SUPPLIED MATERIAL Block Start
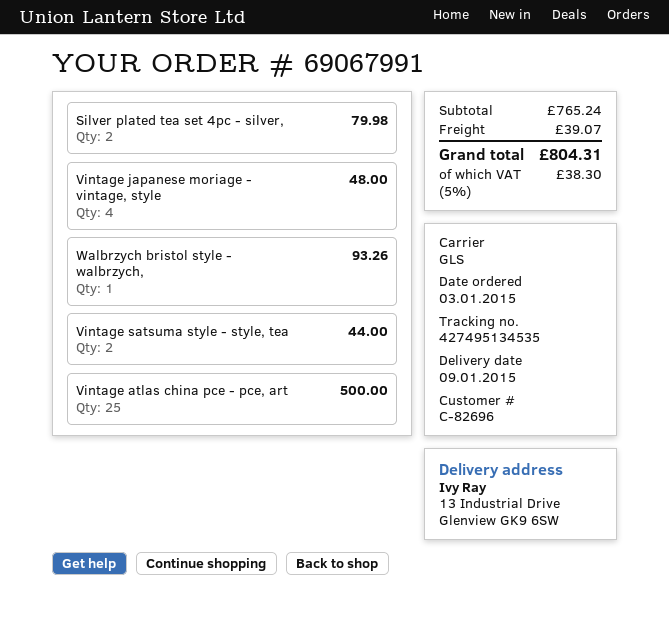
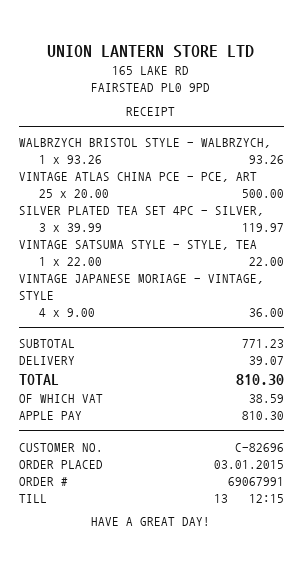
Silver plated tea set 4pc - silver,: 2 for 79.98 -> 3 for 119.97
Vintage japanese moriage - vintage, style: 4 for 48.00 -> 4 for 36.00
Vintage satsuma style - style, tea: 2 for 44.00 -> 1 for 22.00
subtotal: 765.24 -> 771.23
tax: 38.30 -> 38.59
total: 804.31 -> 810.30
SUPPLIED MATERIAL Block End
Exact wording is required throughout: write out all the records, but no pictures.

Silver plated tea set 4pc - silver,: 2 for 79.98 -> 3 for 119.97
Vintage japanese moriage - vintage, style: 4 for 48.00 -> 4 for 36.00
Vintage satsuma style - style, tea: 2 for 44.00 -> 1 for 22.00
subtotal: 765.24 -> 771.23
tax: 38.30 -> 38.59
total: 804.31 -> 810.30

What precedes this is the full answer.